Sappiamo bene che i testi delle
norme non sono formulati e scritti in prima persona dai politici, bensì dalle
strutture amministrative e, ovviamente, col contributo fondamentale dei
dirigenti di queste.
Trovati esamina gli eventi
recenti, con specifico riferimento al decreto “trasparenza”, il quale, a causa
dell’onerosità delle richieste di documenti e, soprattutto, del
silenzio-diniego immotivato opposto alle istanze di accesso civico, ovviamente
di trasparente non ha un bel nulla, come non ha potuto fare a meno di osservare
il Consiglio di stato (per altro, buon ultimo dopo molti approfondimenti
dottrinari dello stesso tenore). Dunque, il Trovati osserva: “Dopo che il Parlamento incarica il governo
di scrivere una riforma, i decreti attuativi fanno un lungo giro tra Consiglio
di Stato, commissioni parlamentari e confronti con le regioni e gli enti
locali, per poi tornare a Palazzo Chigi dove sono approvati in via definitiva.

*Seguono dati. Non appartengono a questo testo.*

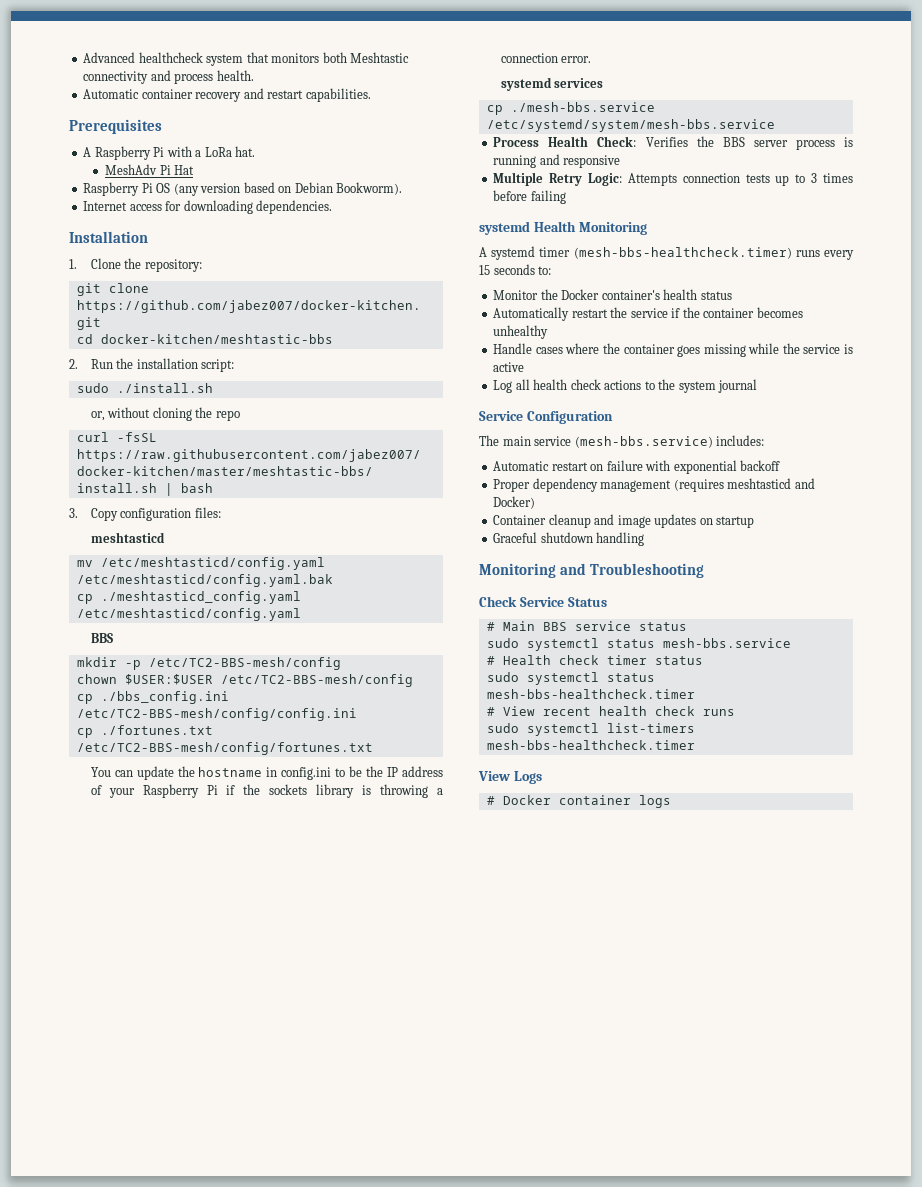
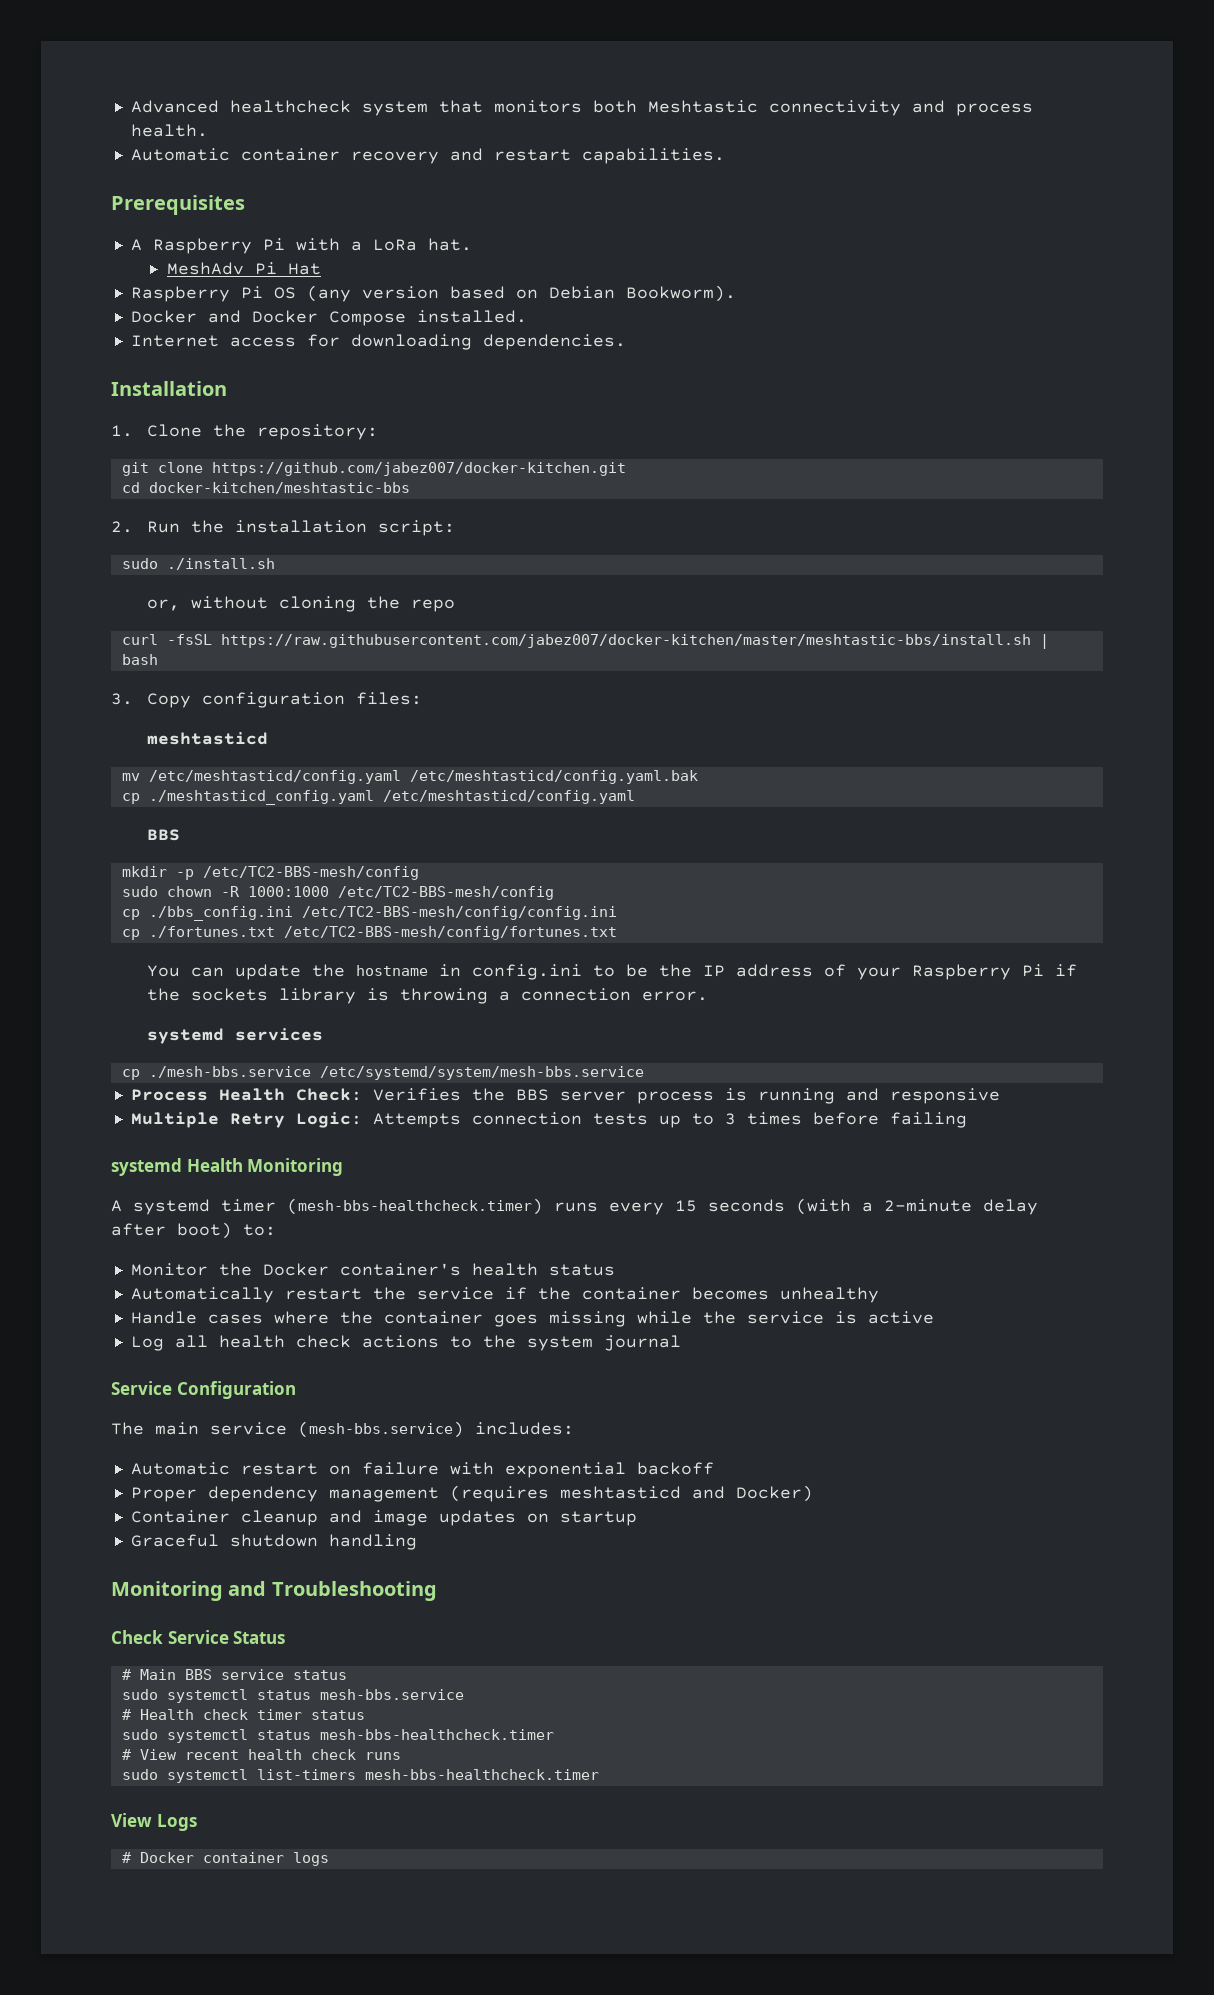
+ Docker and Docker Compose installed.
- chown $USER:$USER /etc/TC2-BBS-mesh/config
+ sudo chown -R 1000:1000 /etc/TC2-BBS-mesh/config
- A systemd timer (mesh-bbs-healthcheck.timer) runs every 15 seconds to:
+ A systemd timer (mesh-bbs-healthcheck.timer) runs every 15 seconds (with a 2-minute delay after boot) to:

In questo giro dei pareri l'elemento nuovo è dato dalla scelta del Consiglio di
Stato, che sta passando al setaccio i testi dei decreti inforcando le lenti
dell'applicazione concreta più che dei soli formalismi giuridici. Rendere la
pubblica amministrazione più semplice e trasparente, hanno detto in pratica in
ogni parere i giudici amministrativi, è urgente davvero, ma se le norme non
funzionano si rischia di ottenere l'effetto contrario ingabbiando le procedure
in una rete di contenziosi e incertezze. In qualche caso, poi, i giudici sono
andati dritti nel merito delle contraddizioni logiche, com'è accaduto al
decreto sulla trasparenza: come si fa a trasformare la Pa in una «casa di
vetro» e poi riesumare un arcaico silenzio-rifiuto che permette agli uffici di
tacere le informazioni senza nemmeno preoccuparsi di spiegare il perché? Obiezioni come queste servono a riportare
il cammino della riforma sulla strada originaria data dalle indicazioni
politiche, come dimostra il fatto che la stessa ministra Madia ha chiarito
subito di essere favorevole ai correttivi. Il percorso, insomma, sembra
virtuoso, perché in modo fedele alla vecchia massima pubblicitaria che
suggerisce di prevenire invece di curare permette di risolvere problemi
importanti prima che si manifestino nell'attuazione delle nuove regole. Resta da riflettere, però, sui problemi
della catena di trasmissione che dalle parole d'ordine della politica porta
agli articoli e ai commi del decreto”.
L’analisi non trae le
conclusioni, che restano sullo sfondo. Non è colpa della politica (nel caso di
specie, del Ministro Madia) se il contenuto delle norme (in questo caso il
decreto sulla trasparenza) è talvolta perfino contrario agli intenti enunciati
dalla politica; qualcosa, lungo la catena di trasmissione, si inceppa e,
quindi, vengono fuori testi che poi sono duramente colpiti dal Consiglio di
stato. Con un sillogismo aristotelico nemmeno troppo complicato, il
ragionamento non può che concludersi nel senso che, allora, la responsabilità dei
testi normativi così di scarsa qualità è dei dirigenti e non della politica.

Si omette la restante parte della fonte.